After the drop, the train climbs into a 146-foot Immelmann loop; the loop does a half twist, allowing riders to come out the opposite side they came, almost like a sidewinder. After a turn to the left, the train drops again, this time 130 feet at an 87-degree angle. Another Immelmann loop (only 100 feet this time around) sends the Griffon’s train into a splashdown and a small dip before breaking; after three minutes, the ride is over.

Riders of Griffon end the coaster in a gorgeous splashdown that slows the train down.
Riders of Griffon end the coaster in a gorgeous splashdown that slows the train down. | Source

Riding Griffon at Busch Gardens

When I first saw Griffon at Busch Gardens, all of my intentions to ride the roller coaster disappeared.
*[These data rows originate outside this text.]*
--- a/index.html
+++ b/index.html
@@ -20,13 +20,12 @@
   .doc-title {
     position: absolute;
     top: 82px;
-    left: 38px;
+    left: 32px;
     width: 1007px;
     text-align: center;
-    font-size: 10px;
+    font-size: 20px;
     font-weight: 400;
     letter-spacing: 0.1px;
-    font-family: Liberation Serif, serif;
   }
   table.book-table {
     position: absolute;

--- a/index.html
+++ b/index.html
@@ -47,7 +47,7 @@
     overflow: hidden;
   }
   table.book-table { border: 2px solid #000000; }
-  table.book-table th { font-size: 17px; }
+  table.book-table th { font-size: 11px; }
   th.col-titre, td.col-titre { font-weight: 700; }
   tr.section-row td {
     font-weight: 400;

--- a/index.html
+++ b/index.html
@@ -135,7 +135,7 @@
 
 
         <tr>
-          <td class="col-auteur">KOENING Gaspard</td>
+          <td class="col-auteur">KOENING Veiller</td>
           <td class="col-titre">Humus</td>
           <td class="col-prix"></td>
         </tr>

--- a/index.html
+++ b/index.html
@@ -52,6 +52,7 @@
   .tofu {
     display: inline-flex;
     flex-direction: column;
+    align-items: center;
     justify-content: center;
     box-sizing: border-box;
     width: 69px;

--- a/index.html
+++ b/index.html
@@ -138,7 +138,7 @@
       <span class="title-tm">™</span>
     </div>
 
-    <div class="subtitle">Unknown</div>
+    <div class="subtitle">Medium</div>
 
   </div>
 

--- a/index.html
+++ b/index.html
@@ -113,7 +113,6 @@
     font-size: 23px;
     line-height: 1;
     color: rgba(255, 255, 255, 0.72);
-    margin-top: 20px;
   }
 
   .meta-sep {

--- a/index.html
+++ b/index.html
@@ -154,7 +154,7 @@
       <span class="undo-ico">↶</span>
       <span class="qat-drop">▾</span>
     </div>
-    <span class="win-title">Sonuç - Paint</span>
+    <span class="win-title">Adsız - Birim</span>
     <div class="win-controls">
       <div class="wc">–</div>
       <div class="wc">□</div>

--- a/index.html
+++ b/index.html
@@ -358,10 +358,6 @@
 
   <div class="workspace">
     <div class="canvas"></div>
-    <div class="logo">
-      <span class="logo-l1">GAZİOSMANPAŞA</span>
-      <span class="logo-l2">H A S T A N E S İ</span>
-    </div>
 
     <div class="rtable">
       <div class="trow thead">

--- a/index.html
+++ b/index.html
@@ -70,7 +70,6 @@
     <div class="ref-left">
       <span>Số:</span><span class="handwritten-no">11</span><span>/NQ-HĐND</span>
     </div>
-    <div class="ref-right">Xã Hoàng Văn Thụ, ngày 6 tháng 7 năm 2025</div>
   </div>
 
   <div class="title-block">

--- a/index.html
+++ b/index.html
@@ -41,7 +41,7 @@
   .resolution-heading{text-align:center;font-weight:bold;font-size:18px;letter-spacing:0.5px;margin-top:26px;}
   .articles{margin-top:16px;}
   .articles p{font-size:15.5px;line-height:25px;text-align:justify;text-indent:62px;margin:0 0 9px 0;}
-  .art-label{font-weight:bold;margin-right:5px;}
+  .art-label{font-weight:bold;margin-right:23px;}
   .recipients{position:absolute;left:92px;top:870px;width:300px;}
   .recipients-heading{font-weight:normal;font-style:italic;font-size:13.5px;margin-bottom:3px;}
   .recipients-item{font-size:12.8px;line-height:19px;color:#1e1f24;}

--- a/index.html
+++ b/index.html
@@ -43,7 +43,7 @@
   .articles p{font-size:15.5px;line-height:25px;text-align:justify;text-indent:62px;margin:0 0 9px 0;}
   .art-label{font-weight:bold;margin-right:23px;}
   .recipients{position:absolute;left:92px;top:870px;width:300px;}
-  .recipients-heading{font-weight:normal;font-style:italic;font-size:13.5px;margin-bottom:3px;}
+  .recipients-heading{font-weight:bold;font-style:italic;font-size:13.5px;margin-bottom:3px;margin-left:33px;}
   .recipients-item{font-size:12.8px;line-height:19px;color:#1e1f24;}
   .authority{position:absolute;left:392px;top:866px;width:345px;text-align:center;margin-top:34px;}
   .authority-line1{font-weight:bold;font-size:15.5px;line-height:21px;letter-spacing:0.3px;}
The height of the coaster, as well as the floorless train design, were new to me, and the idea of my feet dangling make my stomach turn. I was with my family, who eventually persuaded me to ride Griffon with them later in the day. My aunt even assured me that it was a smooth ride, and would be over before I knew it. I’ve been on many upside-down, steep-drop roller coasters, but nothing like this one.

When you get secured into your seats on the train and the floor drops, your feet are left dangling above the train. You can rest your feet on the bar below you, however, if it feels more comfortable. When the train first got to the top and paused on the edge of the drop, I was terrified; however, after the six second wait and 90-degree drop, I felt like I was flying. Unlike other coasters, the ride isn't bumpy and it feels exhilarating. We went on the coaster multiple times afterward.

If you live to ride roller coasters when you visit a theme park, Griffon of Busch Gardens should not be passed up! Beware, though, that the coaster isn’t for the feint of heart; as the record states, Griffon is the world’s fastest dive coaster at 71 miles-per-hour and has a 90-degree drop (yes, you drop straight down). There are plenty of other coasters in the park to ride throughout the day to work up to chancing Griffon; when you do ride the coaster, however, it will be a moment you’ll never regret.